The hard truth is that guardrails can only work statistically, that there is no way to make any deterministic guarantees on LLM output like for traditional algorithms, and that it seems unlikely that this will change any time soon (as LLM architecture is fundamentally statistical). People who are trying to shoehorn LLMs into everything would do well to be aware of that.
OpenAI's GPT-4 finally meets its match: Scots Gaelic smashes safety guardrails
The safety guardrails preventing OpenAI's GPT-4 from spewing harmful text can be easily bypassed by translating prompts into uncommon languages – such as Zulu, Scots Gaelic, or Hmong. Large language models, which power today's AI chatbots, are quite happy to generate malicious source code, recipes for making bombs, baseless …
COMMENTS
-
-
Wednesday 31st January 2024 13:21 GMT Anonymous Coward
Re: But ... I thought computers didn't do Scottish
Lol, knew exactly which clip that was going to be before I even opened it.
The thing is in Scotland as with everywhere else in the world regional variation/dialects are vast without getting into Gaelic - without starting a Nac Mac Feegle level skirmish with my fellow Scots some accents are more challenging than others ;)
It's easier than it used to be generally because so much of the younger generation speak with an American accent though but I doubt that's a uniquely Scottish thing.
-
Wednesday 31st January 2024 16:27 GMT tiggity
Re: But ... I thought computers didn't do Scottish
When I was at uni in Scotland a long time ago (I'm English but not from "down South")
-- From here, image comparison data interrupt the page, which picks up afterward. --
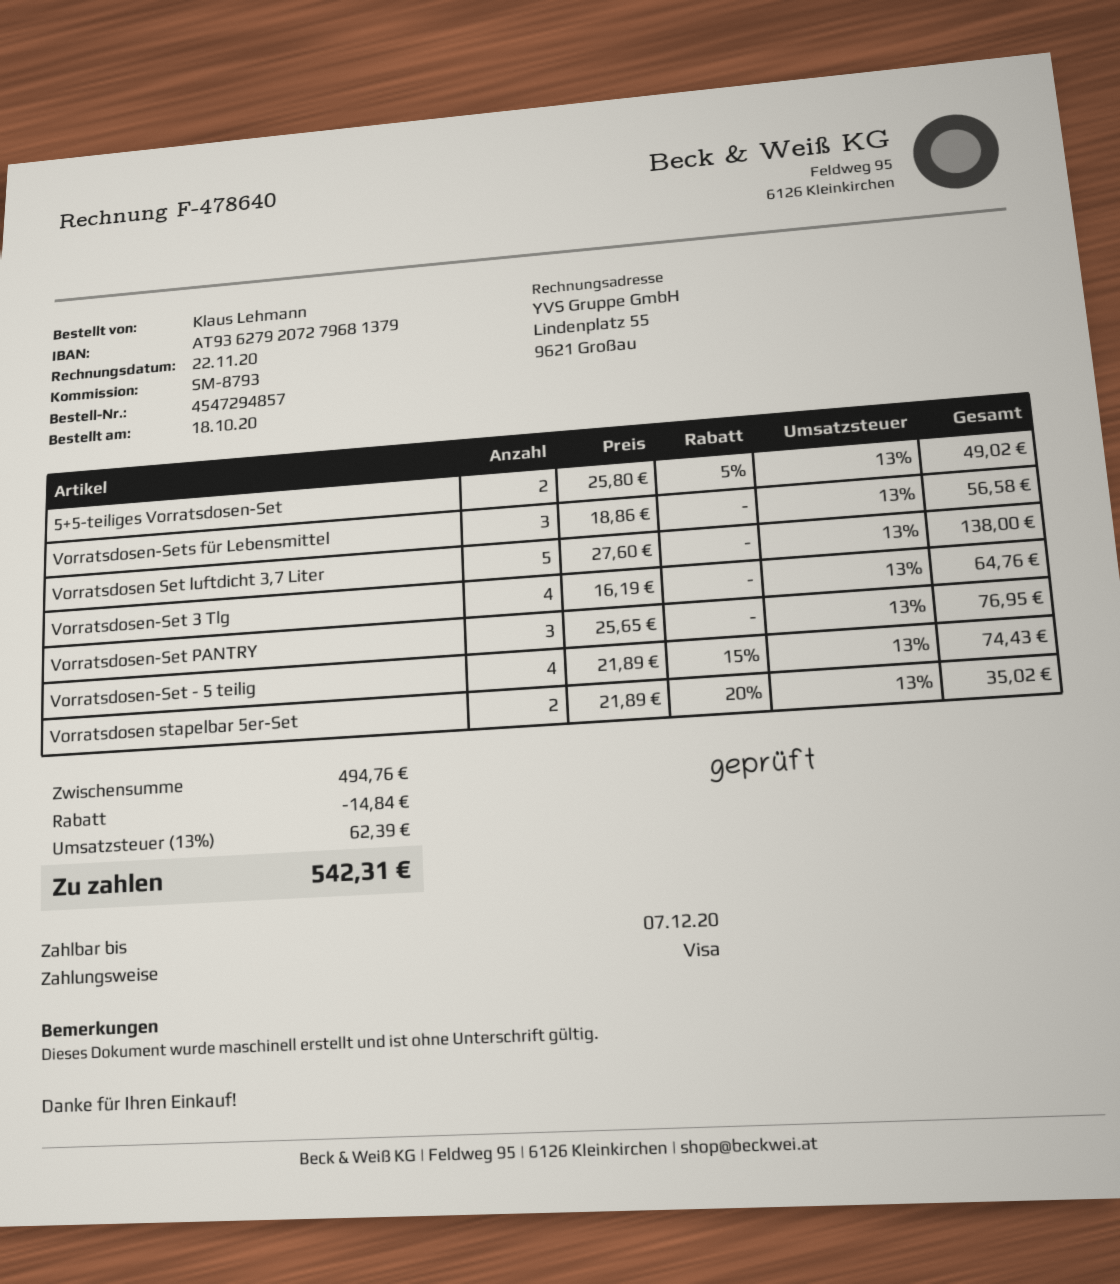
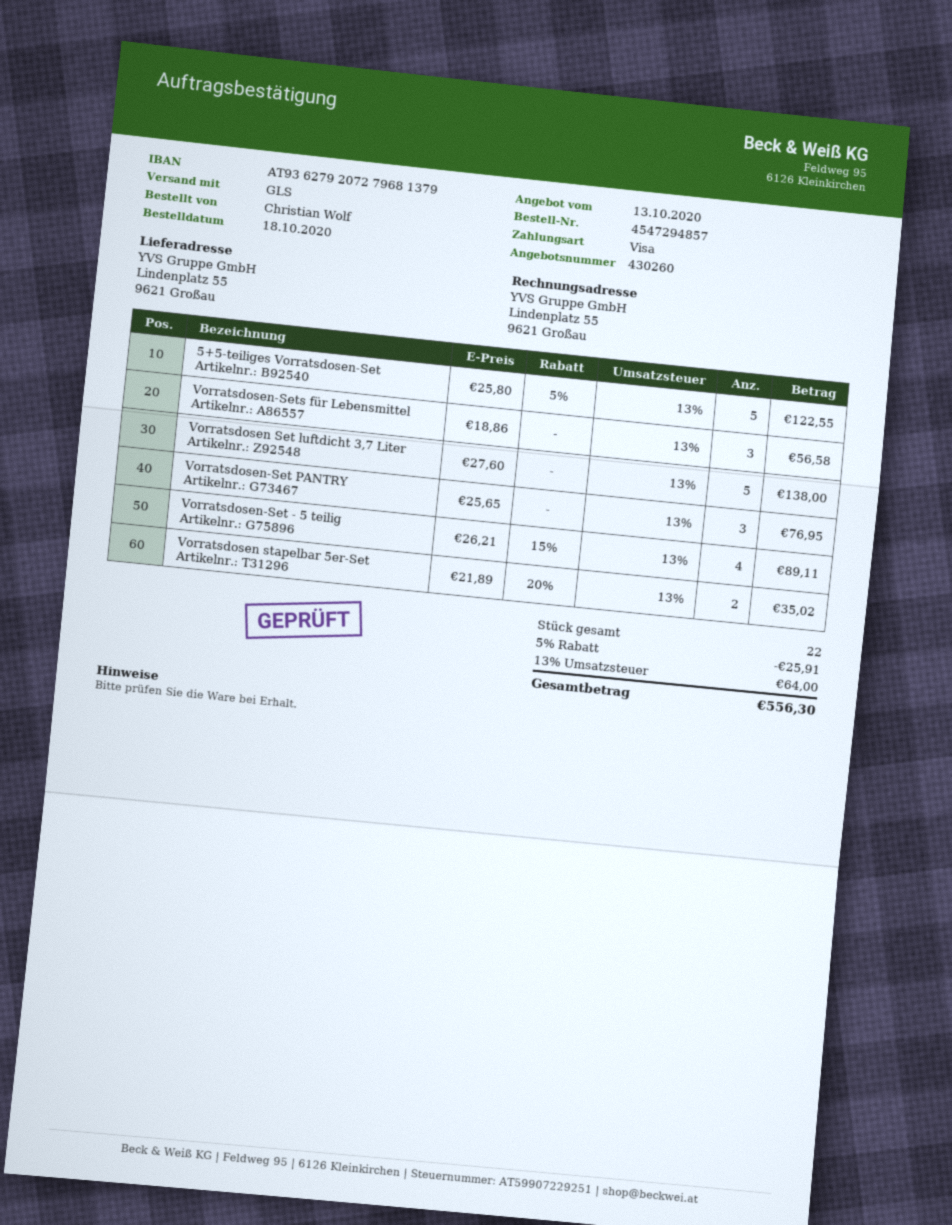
ordered by: Klaus Lehmann -> Christian Wolf
5+5-teiliges Vorratsdosen-Set: 2 x 25.80 - 5% = 49.02 -> 5 x 25.80 - 5% = 122.55
Vorratsdosen-Set 3 Tlg: 4 x 16.19 = 64.76 -> none
Vorratsdosen-Set - 5 teilig: 4 x 21.89 - 15% = 74.43 -> 4 x 26.21 - 15% = 89.11
discount: 14.84 -> 25.91
tax: 13% = 62.39 -> 13% = 64.00
total: 542.31 -> 556.30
Was living in a university owned flat with some friends one year/
The local uni employed cleaners would come in once a week.
I had to act as intermediary "translator" between cleaner and a cockney flatmate - neither could understand the other (TBF, not just an accent issue, vernacular used made a difference too - I had picked up plenty of commonly used Scots words / phrases by then as had plenty of Scottish friends (& some Scots in the family) as she dropped a fair few into her general chat , my flatmate had not really got much grasp of Scots though).
.. EastEnders TV show did exist then, but I'm guessing the cleaner had not watched it (or maybe she did, but could still not cope with a distinctly more hardcore accent than on that show)
-
Wednesday 31st January 2024 20:55 GMT Michael Strorm
Re: But ... I thought computers didn't do Scottish
> I'm English but not from "down South"
Not sure what you mean here? In my experience, pretty much everyone who says "down South" means it as a little more than a colloquial (and otherwise neutral) term for England in general- nothing more specific than that.
If you're implying that you're not (or can't possibly be) from "down south" because you're from the north of England... you are. Because "down south" has nothing to do with that Anglocentric definition of "The" North (i.e. the north of England) or the associated "North vs. South" cultural identity.
England is "down south", that's all it means.
-
-
-
Thursday 1st February 2024 12:31 GMT Michael Strorm
Re: But ... I thought computers didn't do Scottish
In England, maybe.
In Scotland, where OP lived, and which we were discussing, no- "Down south" is simply England. If you're from England, you're from down south.
That's not even a faux-matey dig at "Northerners" down there (cue mock upset at being considered "southerners"). It's really nothing to do with that. Period.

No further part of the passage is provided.